WORK REQUIRED ->
Using the records below, copy out exactly the line that contains "Sudhir Shenoy | Runs: 43 -> 41" and every line that follows it, up to and including the last, and no others.

○ ○ ○ ○

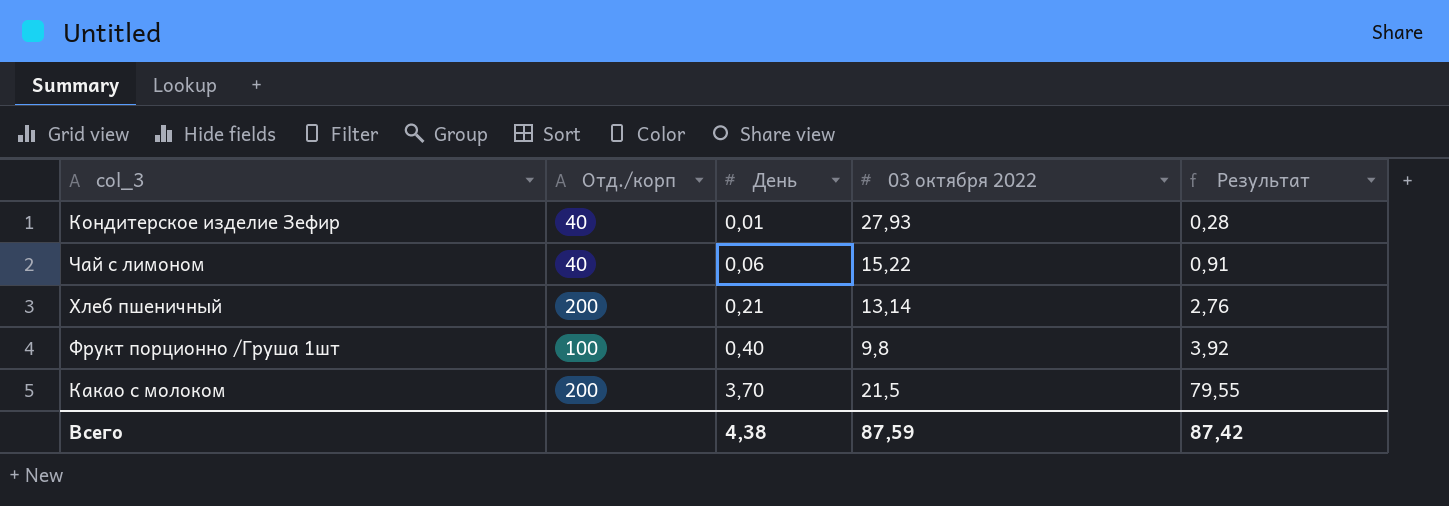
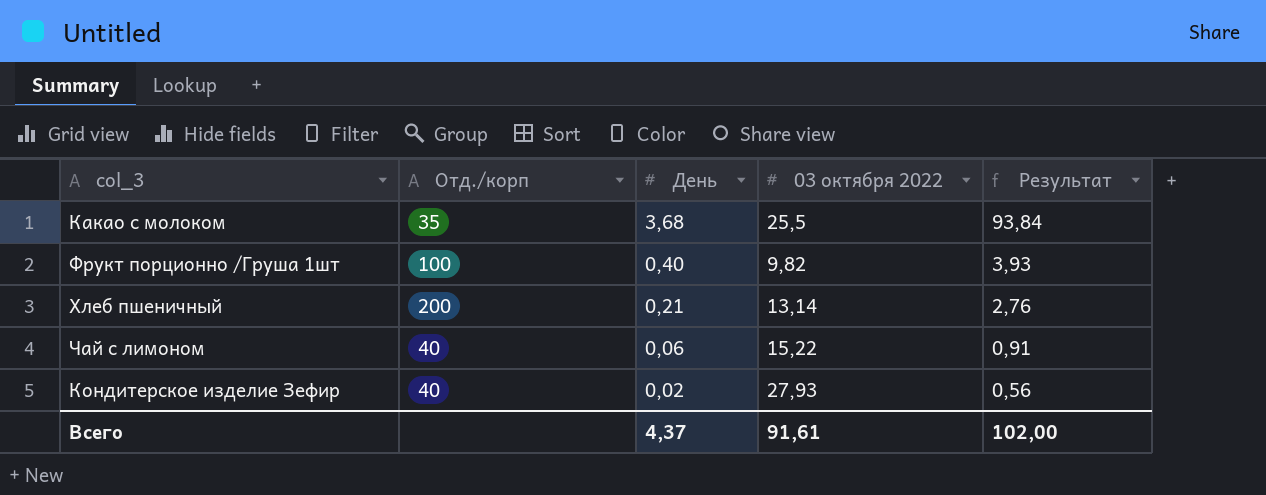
row order: День ascending -> День descending
Какао с молоком | Отд./корп: 200 -> 35
Какао с молоком | День: 3,70 -> 3,68
Какао с молоком | 03 октября 2022: 21,5 -> 25,5
Какао с молоком | Результат: 79,55 -> 93,84
Фрукт порционно /Груша 1шт | 03 октября 2022: 9,8 -> 9,82
Фрукт порционно /Груша 1шт | Результат: 3,92 -> 3,93
Кондитерское изделие Зефир | День: 0,01 -> 0,02
Кондитерское изделие Зефир | Результат: 0,28 -> 0,56
Всего | День: 4,38 -> 4,37
Всего | 03 октября 2022: 87,59 -> 91,61
Всего | Результат: 87,42 -> 102,00

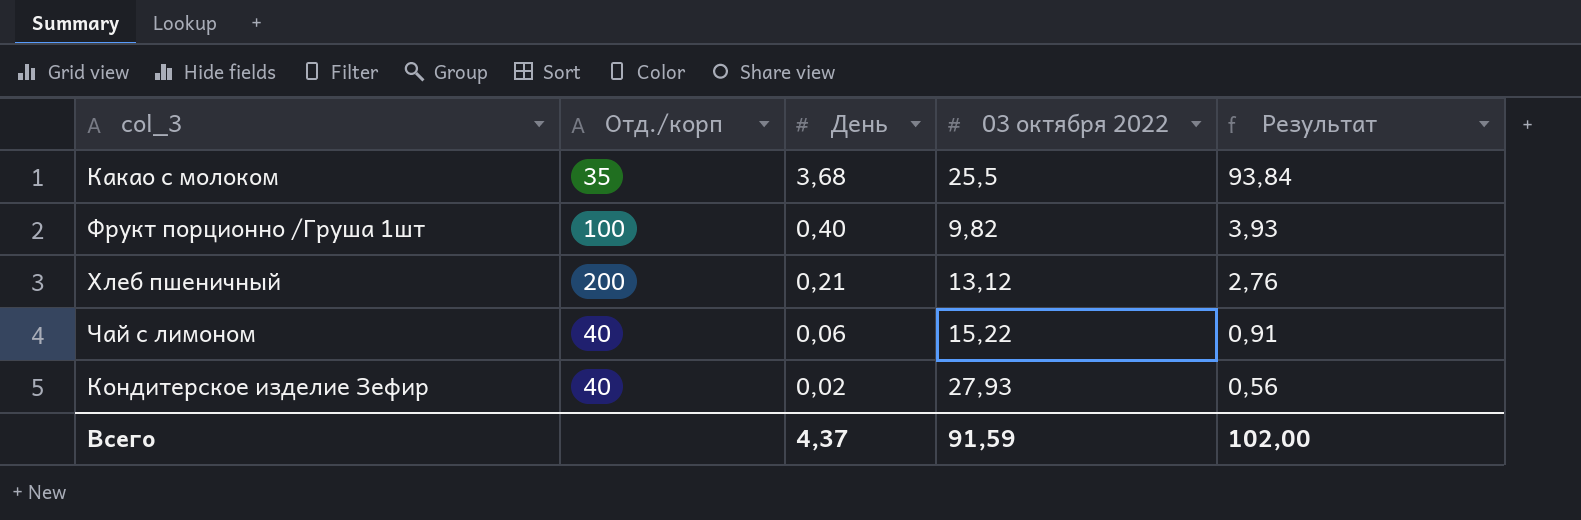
Хлеб пшеничный | 03 октября 2022: 13,14 -> 13,12
Всего | 03 октября 2022: 91,61 -> 91,59

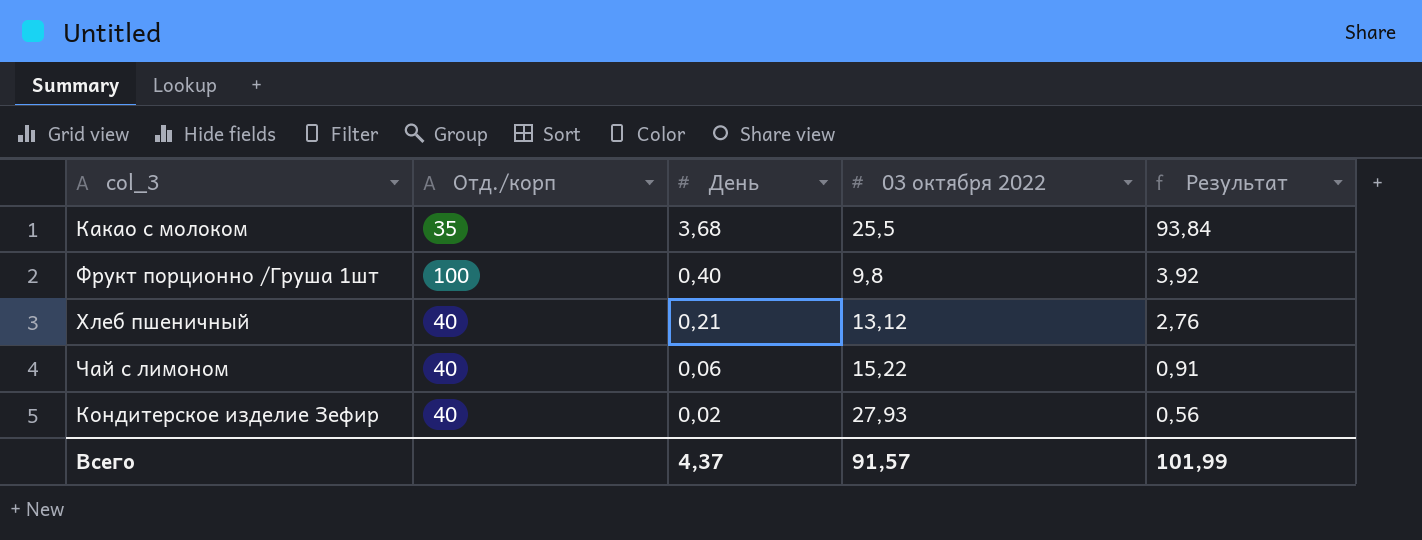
Фрукт порционно /Груша 1шт | 03 октября 2022: 9,82 -> 9,8
Фрукт порционно /Груша 1шт | Результат: 3,93 -> 3,92
Хлеб пшеничный | Отд./корп: 200 -> 40
Всего | 03 октября 2022: 91,59 -> 91,57
Всего | Результат: 102,00 -> 101,99

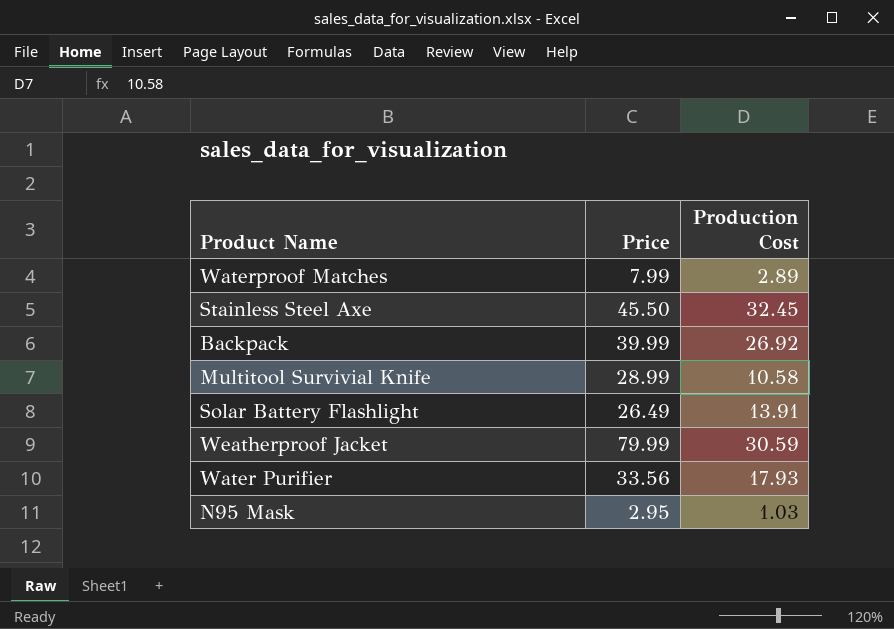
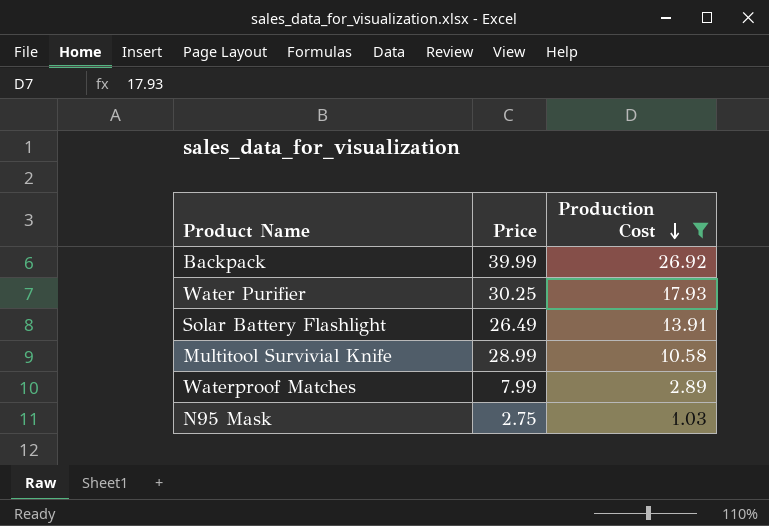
filter: none -> Production Cost <= 26.92
row order: none -> Production Cost descending
Water Purifier | Price: 33.56 -> 30.25
N95 Mask | Price: 2.95 -> 2.75

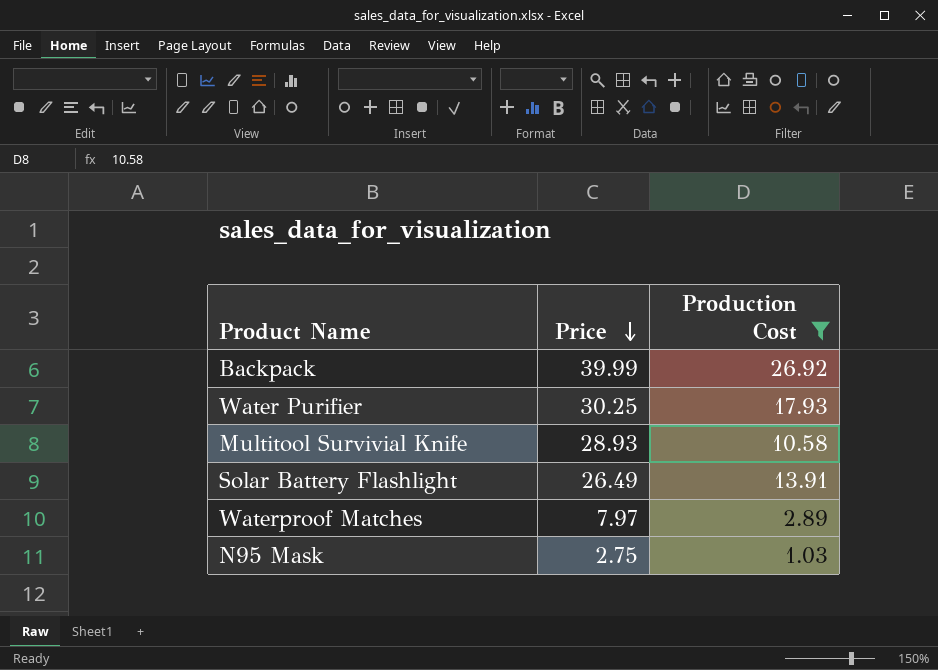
row order: Production Cost descending -> Price descending
Multitool Survivial Knife | Price: 28.99 -> 28.93
Waterproof Matches | Price: 7.99 -> 7.97

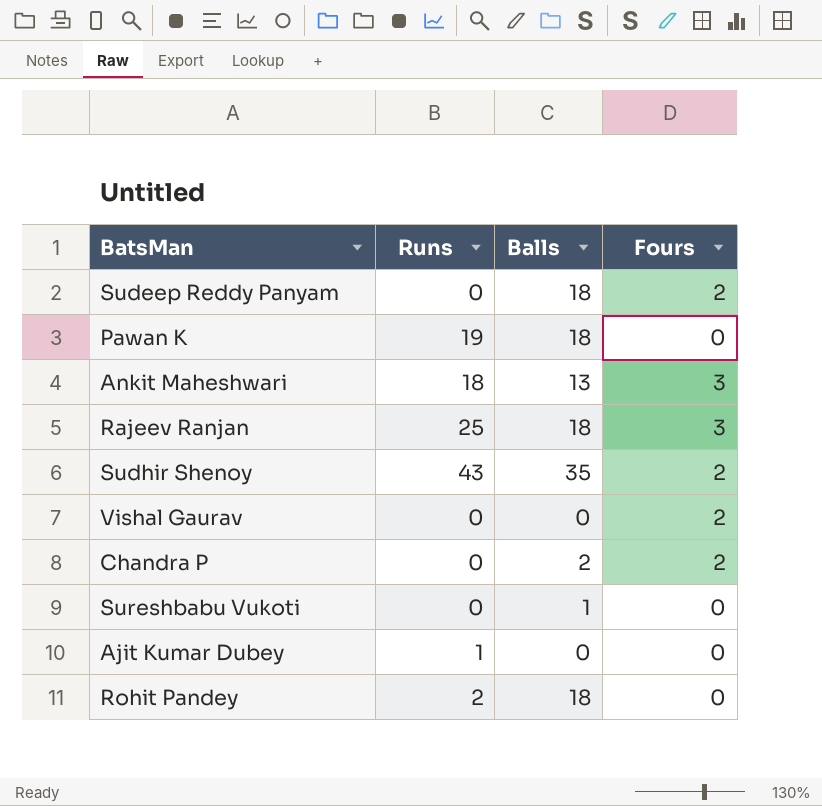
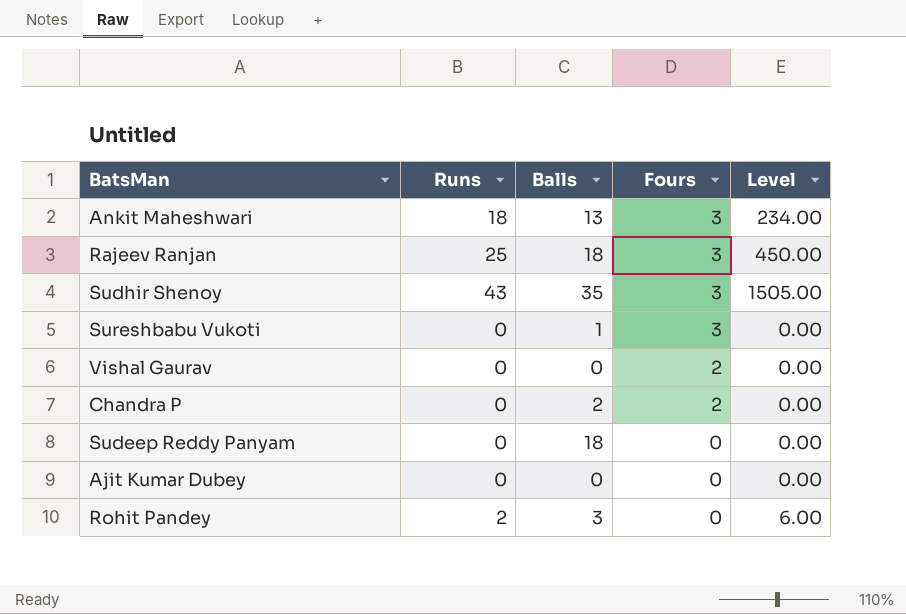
row order: none -> Fours descending
column Level | formula: none -> [Runs] * [Balls]
row Pawan K: 19 | 18 | 0 -> none
Sudhir Shenoy | Fours: 2 -> 3
Sureshbabu Vukoti | Fours: 0 -> 3
Sudeep Reddy Panyam | Fours: 2 -> 0
Ajit Kumar Dubey | Runs: 1 -> 0
Rohit Pandey | Balls: 18 -> 3

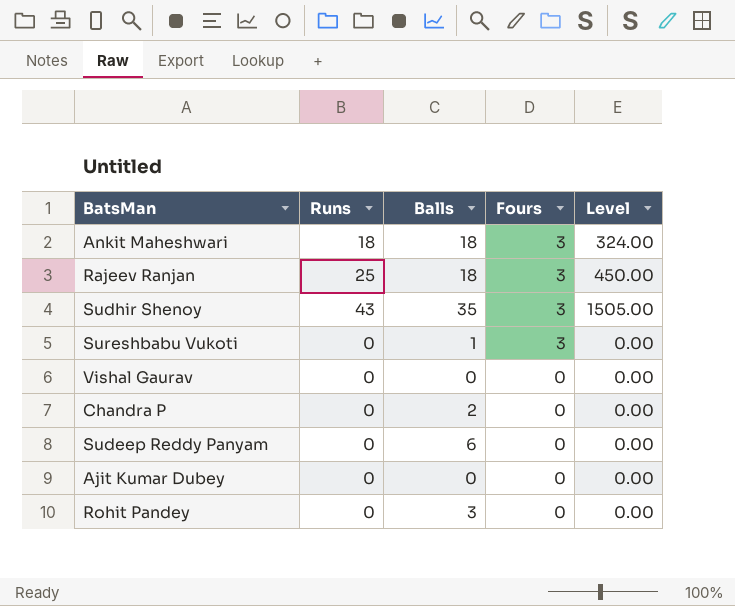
Ankit Maheshwari | Balls: 13 -> 18
Ankit Maheshwari | Level: 234.00 -> 324.00
Vishal Gaurav | Fours: 2 -> 0
Chandra P | Fours: 2 -> 0
Sudeep Reddy Panyam | Balls: 18 -> 6
Rohit Pandey | Runs: 2 -> 0
Rohit Pandey | Level: 6.00 -> 0.00

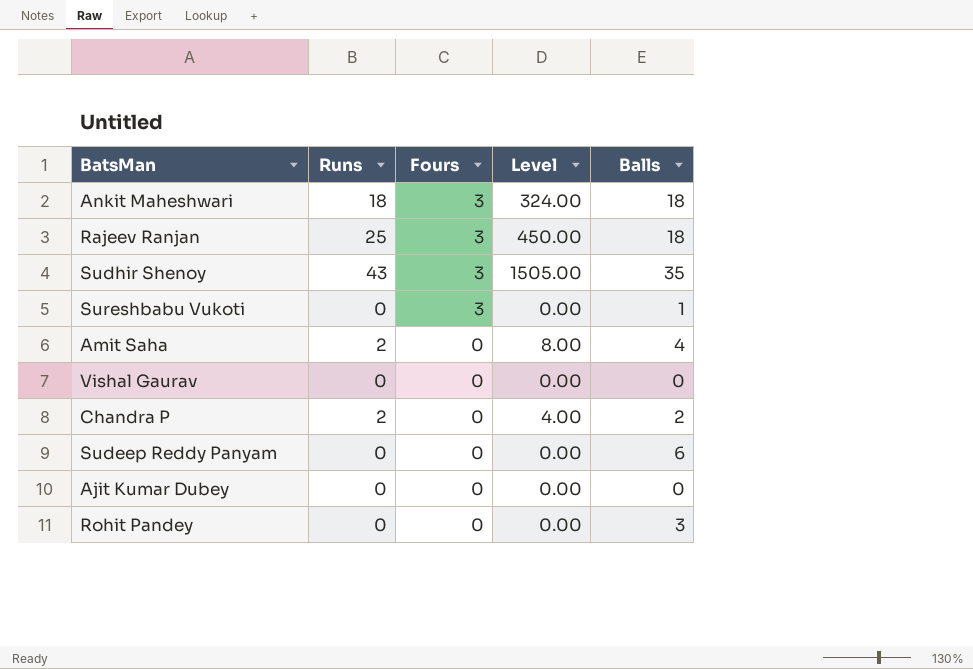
column Balls | position: 3 -> 5
row Amit Saha: none -> 2 | 0 | 8.00 | 4
Chandra P | Runs: 0 -> 2
Chandra P | Level: 0.00 -> 4.00

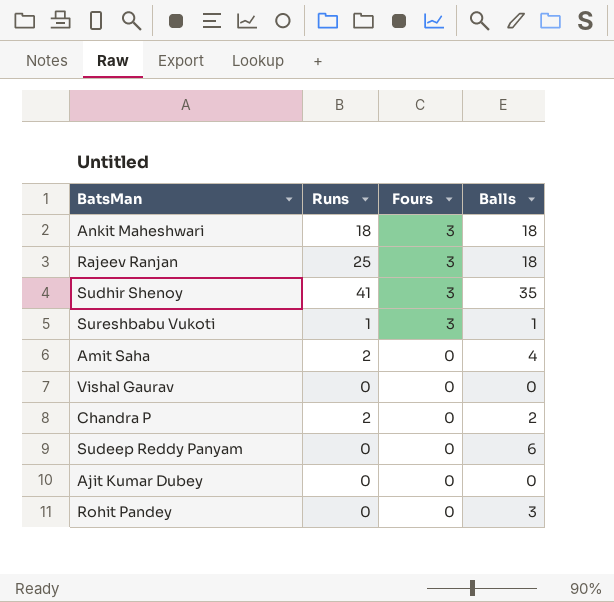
column Level | formula: [Runs] * [Balls] -> none
Sudhir Shenoy | Runs: 43 -> 41
Sureshbabu Vukoti | Runs: 0 -> 1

○ ○ ○ ○

SOLVED EXERCISE ->
Sudhir Shenoy | Runs: 43 -> 41
Sureshbabu Vukoti | Runs: 0 -> 1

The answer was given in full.